__WHAT NEEDS TO BE DONE__
Restate word for word the entries below, starting at the line with "2019-01-28 10:55:06.084959 | post_view_diff: 5,476" and ending at the line with "2019-01-28 12:55:16.270158 | Cumulative: 37,862". Keep both end lines and omit the pictures.

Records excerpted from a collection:
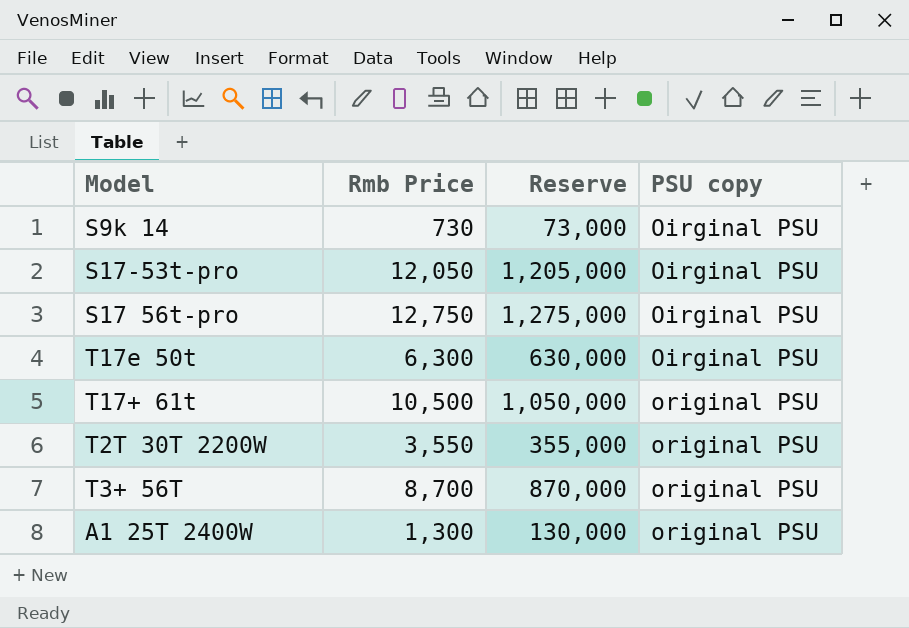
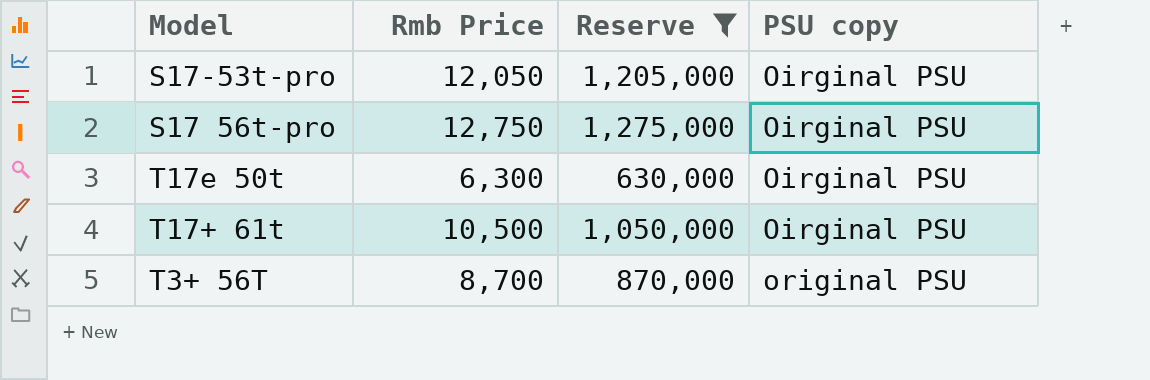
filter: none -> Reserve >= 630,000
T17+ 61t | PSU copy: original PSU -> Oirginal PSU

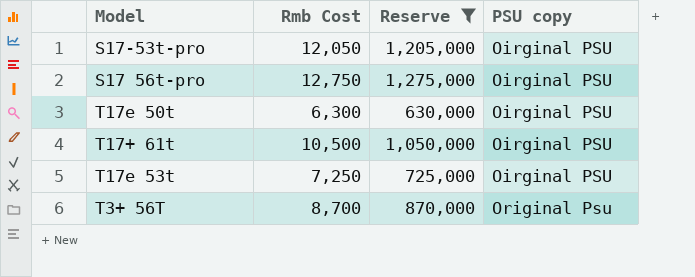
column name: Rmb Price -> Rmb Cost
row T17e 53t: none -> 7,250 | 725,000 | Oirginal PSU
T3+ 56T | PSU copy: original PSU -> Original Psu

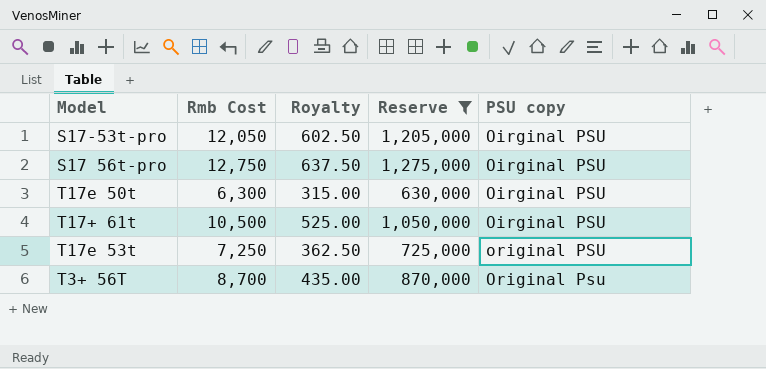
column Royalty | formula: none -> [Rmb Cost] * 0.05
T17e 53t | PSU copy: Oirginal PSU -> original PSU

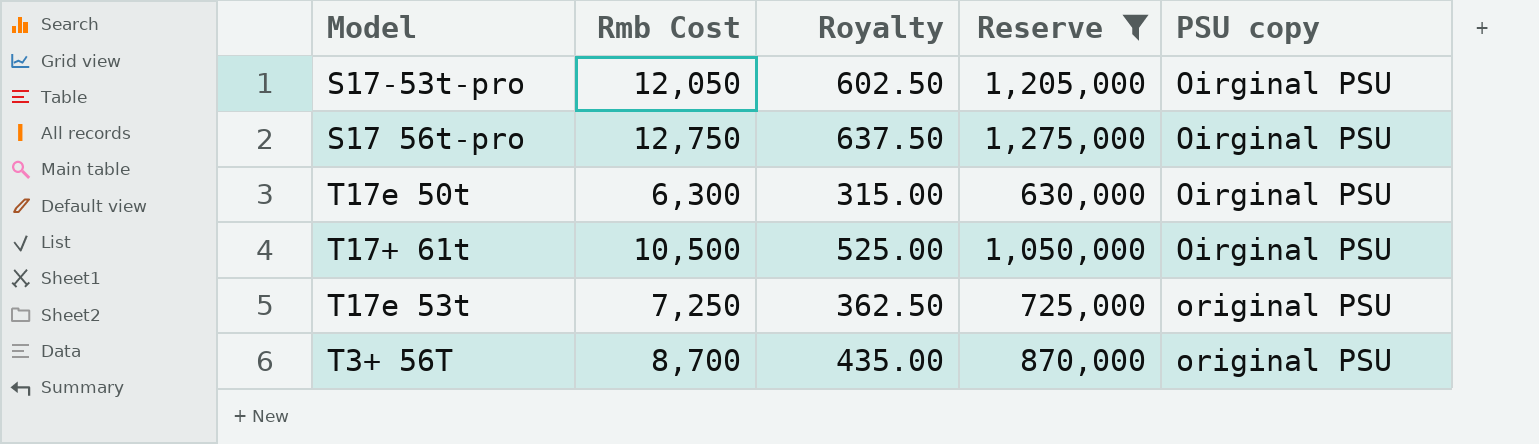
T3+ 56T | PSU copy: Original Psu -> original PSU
==
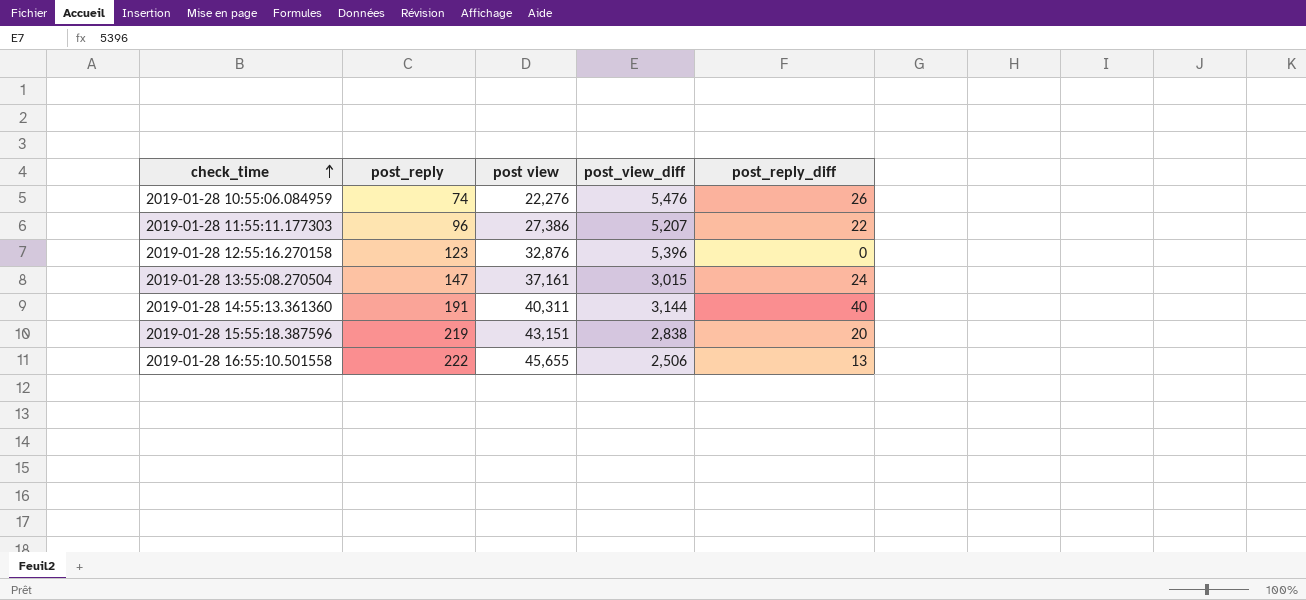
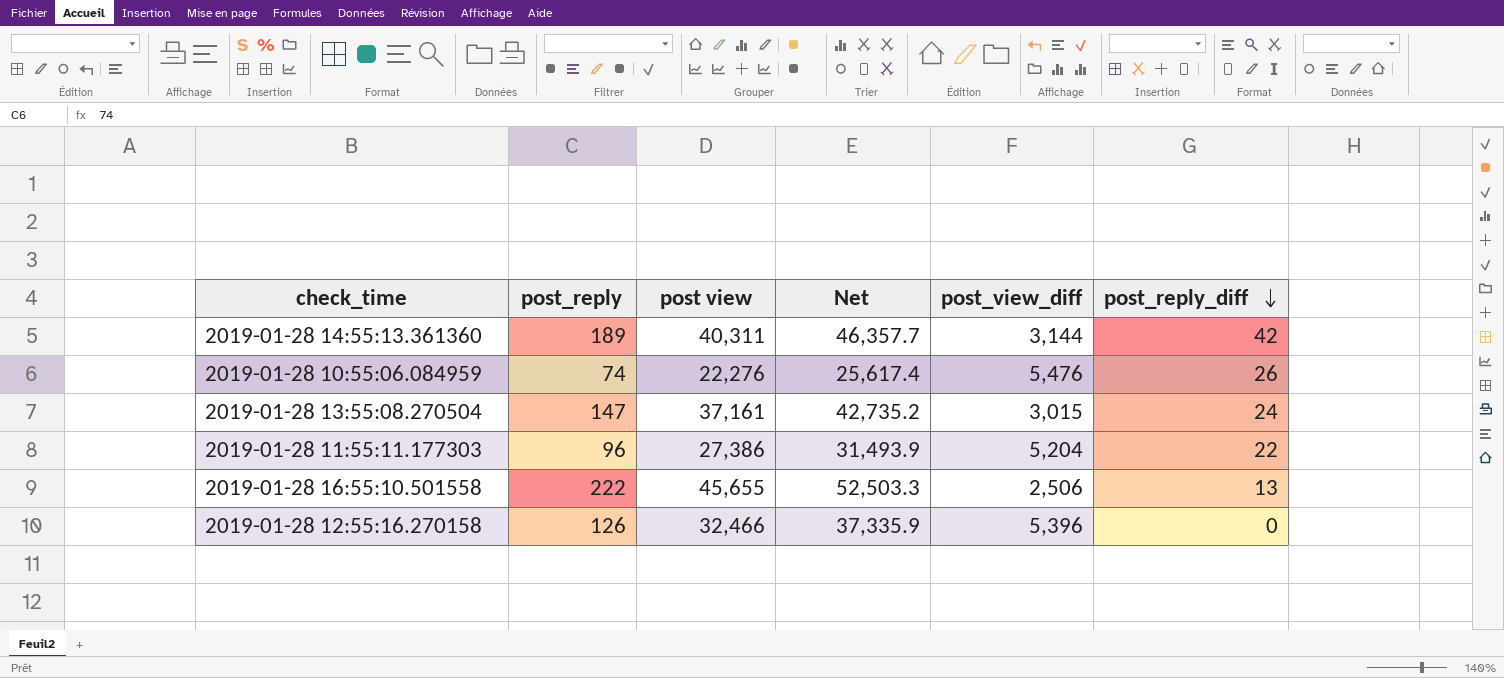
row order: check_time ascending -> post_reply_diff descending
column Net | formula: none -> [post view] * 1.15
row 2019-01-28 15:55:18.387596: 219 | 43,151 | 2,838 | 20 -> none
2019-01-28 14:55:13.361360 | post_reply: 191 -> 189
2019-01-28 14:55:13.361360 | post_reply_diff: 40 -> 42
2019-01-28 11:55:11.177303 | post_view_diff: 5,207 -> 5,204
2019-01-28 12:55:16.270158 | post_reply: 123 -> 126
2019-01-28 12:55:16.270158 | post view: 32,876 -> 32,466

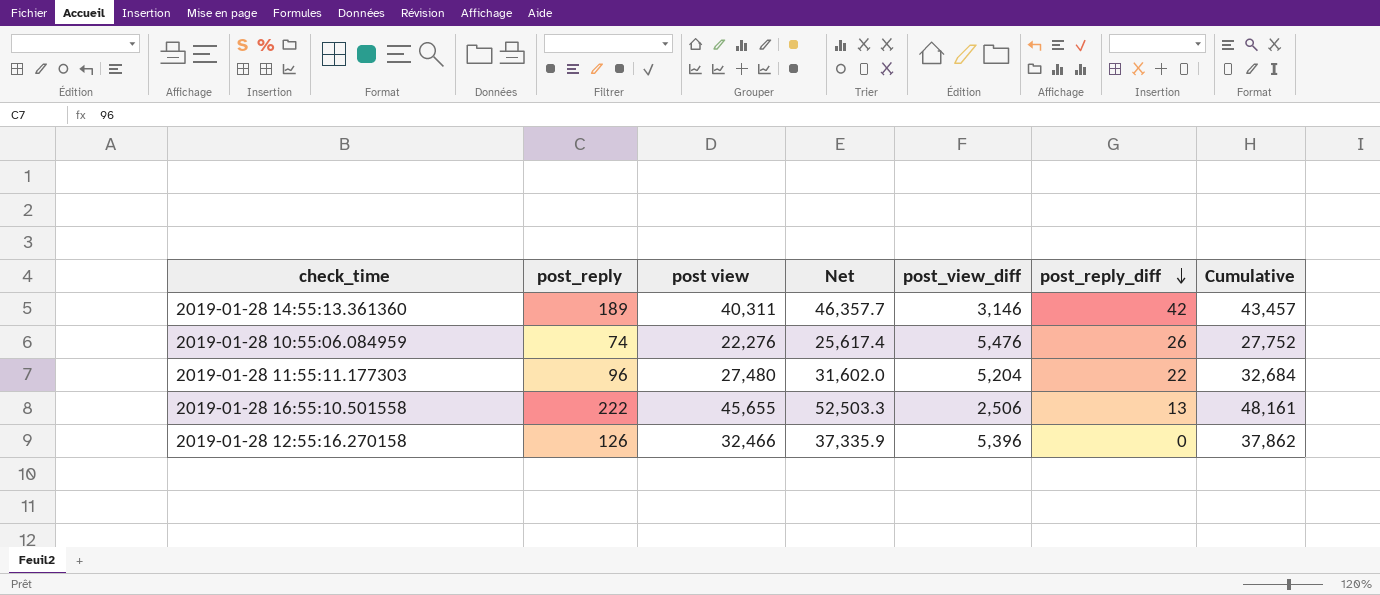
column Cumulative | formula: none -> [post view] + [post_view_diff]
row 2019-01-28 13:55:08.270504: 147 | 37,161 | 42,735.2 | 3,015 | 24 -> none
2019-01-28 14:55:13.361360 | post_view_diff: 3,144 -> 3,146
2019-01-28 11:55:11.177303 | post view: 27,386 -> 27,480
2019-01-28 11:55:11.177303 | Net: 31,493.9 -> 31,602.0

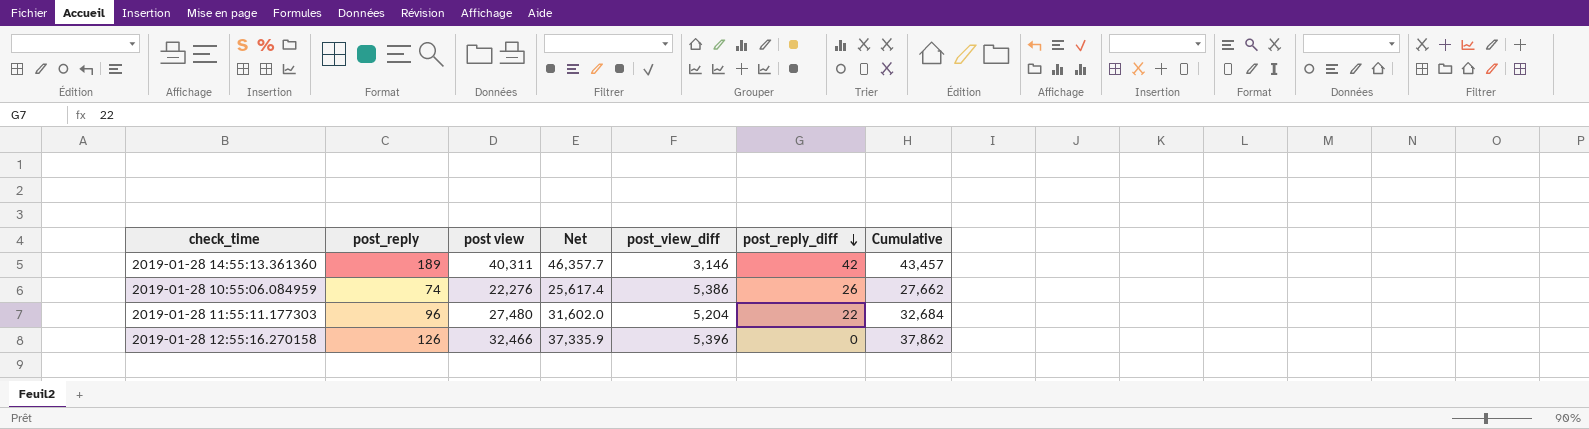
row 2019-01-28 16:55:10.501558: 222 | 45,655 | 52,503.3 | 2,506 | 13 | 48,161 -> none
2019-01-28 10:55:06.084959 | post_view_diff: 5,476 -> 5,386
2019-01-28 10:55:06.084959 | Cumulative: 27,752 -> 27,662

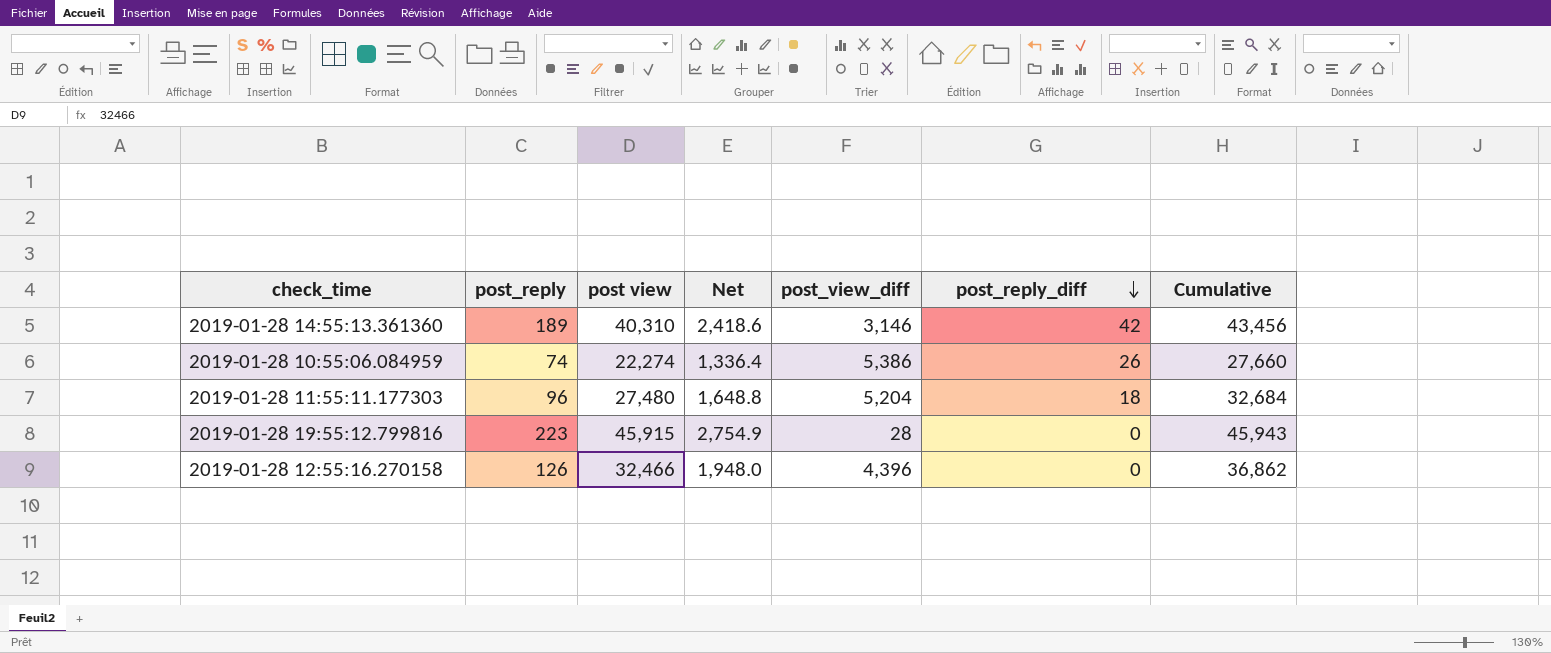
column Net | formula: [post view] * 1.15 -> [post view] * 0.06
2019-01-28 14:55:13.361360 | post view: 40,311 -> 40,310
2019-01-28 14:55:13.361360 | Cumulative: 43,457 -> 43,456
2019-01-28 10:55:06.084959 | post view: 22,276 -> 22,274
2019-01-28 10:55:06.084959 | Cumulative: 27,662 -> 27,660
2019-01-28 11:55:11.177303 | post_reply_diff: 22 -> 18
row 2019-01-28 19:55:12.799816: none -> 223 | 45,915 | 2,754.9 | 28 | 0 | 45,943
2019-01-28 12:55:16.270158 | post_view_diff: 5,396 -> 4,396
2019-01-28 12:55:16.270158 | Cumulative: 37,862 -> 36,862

__RESPONSE TO THE TASK__
2019-01-28 10:55:06.084959 | post_view_diff: 5,476 -> 5,386
2019-01-28 10:55:06.084959 | Cumulative: 27,752 -> 27,662

column Net | formula: [post view] * 1.15 -> [post view] * 0.06
2019-01-28 14:55:13.361360 | post view: 40,311 -> 40,310
2019-01-28 14:55:13.361360 | Cumulative: 43,457 -> 43,456
2019-01-28 10:55:06.084959 | post view: 22,276 -> 22,274
2019-01-28 10:55:06.084959 | Cumulative: 27,662 -> 27,660
2019-01-28 11:55:11.177303 | post_reply_diff: 22 -> 18
row 2019-01-28 19:55:12.799816: none -> 223 | 45,915 | 2,754.9 | 28 | 0 | 45,943
2019-01-28 12:55:16.270158 | post_view_diff: 5,396 -> 4,396
2019-01-28 12:55:16.270158 | Cumulative: 37,862 -> 36,862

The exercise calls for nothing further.